Rayland Baxter (Photo courtesy Red Light Management)
Second-generation musician Rayland Baxter had a band booked to open for him recently at The Hamilton Live in DC, where he was touring behind his new album, If I Were A Butterfly. However, the drummer’s wife went into labor, so, naturally, he went to be with her, and the band without a drummer, bowed out of the gig.
Instead, Rayland opened the show himself with a solo acoustic set.
Before he settled into the songs at The Hamilton Live on Nov. 19, Rayland spoke at some length about the last few years. When the Covid pandemic shut things down, he had just left the converted rubber band factory that was serving as his studio, having mostly finished recording his latest LP. He moved to the studio, in Kentucky, in late 2019, and wrote over 100 songs in the next few months. But when he left in March, he wasn’t quite finished, and he spent the lockdown period reworking much of the material. That process of making “a record with no time limit,” he said, “took 10 years off my life.”
It’s been a rough period for Baxter. The studio was created as a sort of a memorial to two close friends who passed away in 2018. In May 2020, his father, Bucky, passed away. His father came by that nickname because, in the ’70s, “he had a giant Afro and everyone called him ‘Buckwheat.'” (The new LP contains the song “Buckwheat.”) A master of the pedal steel guitar, Bucky played with Bob Dylan and Steve Earle. An interesting comparison for Baxter is Patterson Hood of the Drive-By Truckers, another singer-songwriter whose father, bassist David Hood, played in the Muscle Shoals Rhythm Section. Both Hood and Baxter have been characterized as inhabiting a space between alt-country and rock.
Watch Rayland Baxter perform “Rubberband Man” and “Buckwheat” live for Lightning 100 on YouTube:
Since he lost his father, Rayland has found comfort in being visited by him in dreams. Rayland is an interesting character; he’s a mystic and a poet, but he didn’t originally plan to pursue music. He left the University of Maryland, where he played on the lacrosse team, 2 credits short of graduation. You can tell he was an athlete by looking at him; he has a tall, long frame, and he seems to keep himself in fairly good shape.
Rayland’s opening solo set consisted of older material, beginning with “The Mountain Song.” During the next song, “Olivia,” he stopped playing his guitar and continued to sing a capella while the audience snapped their fingers in rhythm. Between songs, he said “I get to be on the edge, too. You all don’t know what’s coming, and neither do I.”
He continued with “Willy’s Song” and “Freakin’ Me Out.” “These songs began in a bedroom somewhere,” he said, and he welcomed requests from the crowd.

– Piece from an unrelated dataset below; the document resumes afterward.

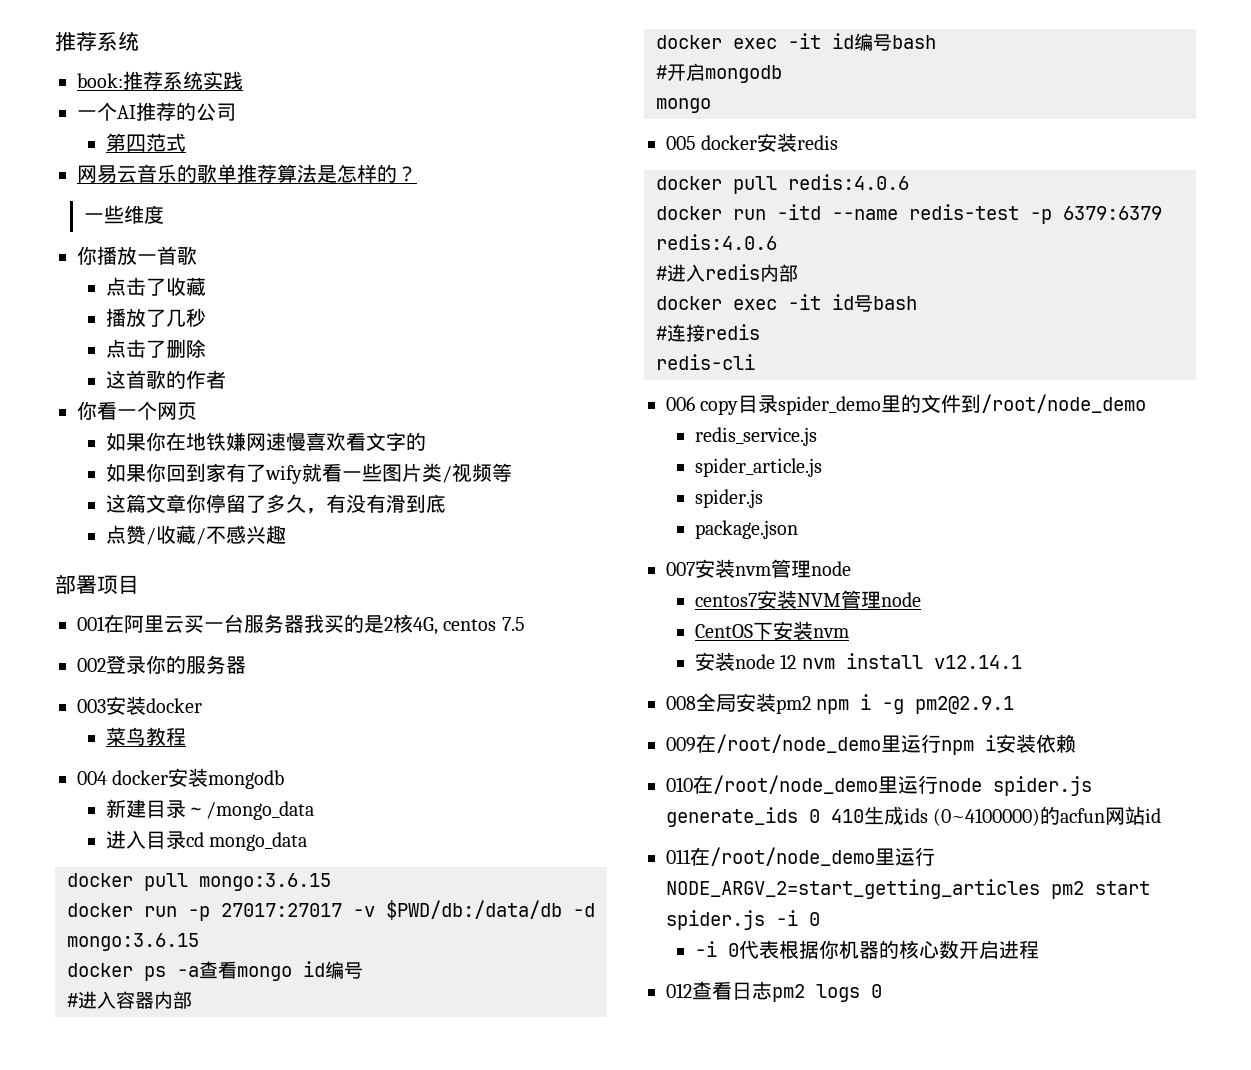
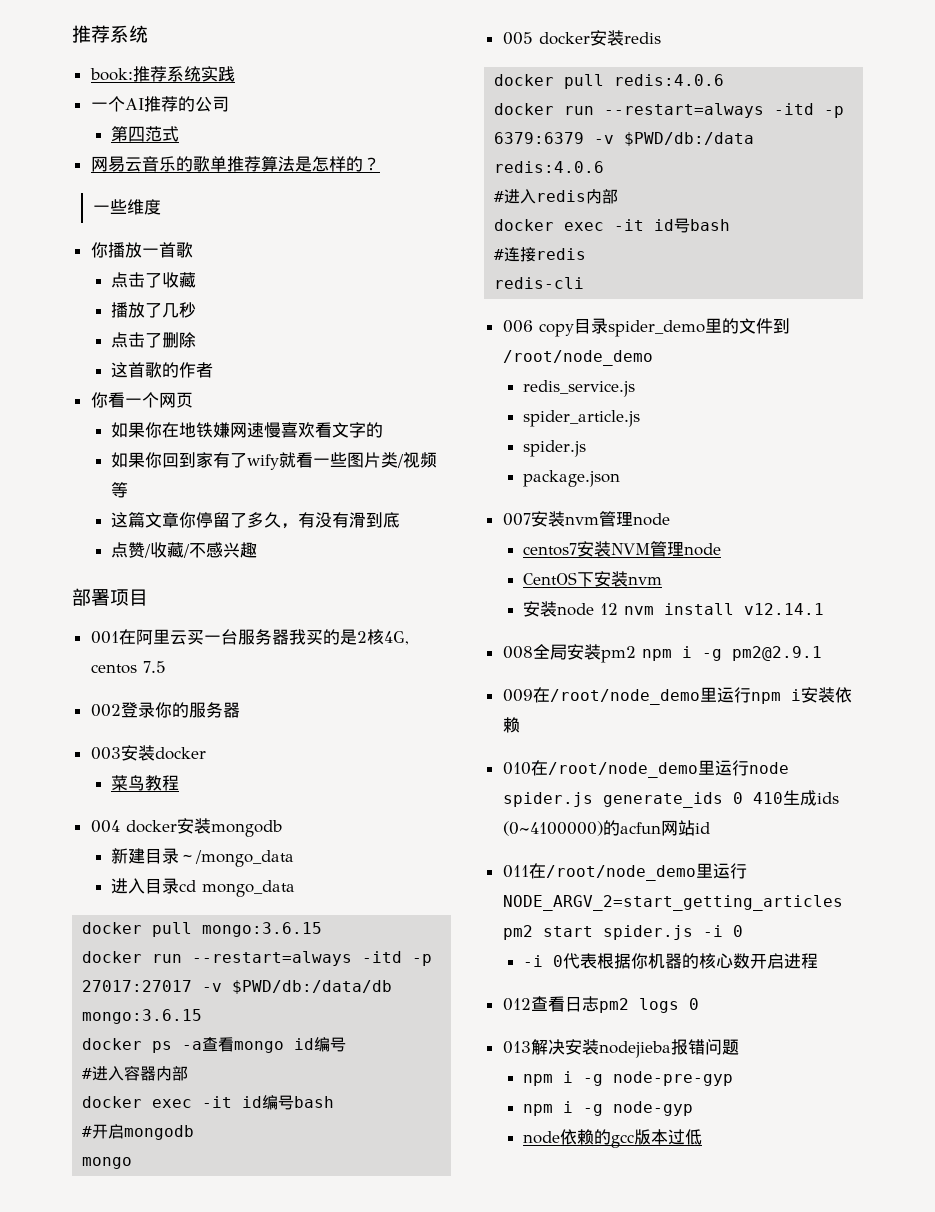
(177, 911) none -> [192,951,403,966] --restart=always -itd
[573,903,595,917] -d -> (393, 987) none
[777,204,1162,224] -itd --name redis-test -p 6379:6379 -> [604,103,845,118] [494,132,755,146] --restart=always -itd -p 6379:6379 -v $PWD/db:/data
(882, 991) none -> [502,1039,739,1058] [523,1071,734,1086] [523,1101,694,1116] [523,1129,703,1148] // 013解决安装nodejieba报错问题 // npm i -g node-pre-gyp // npm i -g node-gyp // node依赖的gcc版本过低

Someone asked for “Strange American Dream” — he said was planning to play it with the full band, but he did solo too, to show the difference between the two versions.
After “Mother, Mother” he brought out Barney Cortes from his band, introducing him as a singer-songwriter in his own right. Barney is a resident of Philadelphia, about which he composted “Shit River.” Rayland and Barney sang it together, then left the stage for an intermission before the full band came out.
The full band set, as Rayland had promised, featured new material, beginning with “If I Were A Butterfly.” He also performed “Billy Goat,” “Rubberband Man,” and “Graffiti Street.” For “Good Friend,” his girlfriend joined on stage in a duet. He covered Mac Miller’s “Small Words,” and other songs included “Mr. Rodriguez,” “Angeline,” “Yellow Eyes,” “Amelia Baker,” “Sandra Monica,” and “Hey Larocco.” Introducing “Bad Things,” he said, “We’ve all done some bad things.” Amen, brother. The show concluded with “Casanova.”
There was a nice contrast here between the intimacy of the opening solo acoustic set and the louder, fuller band. Both ways, the craftsmanship of Baxter’s songs was undeniable, and there was a lot of heart and soul expressed throughout the evening.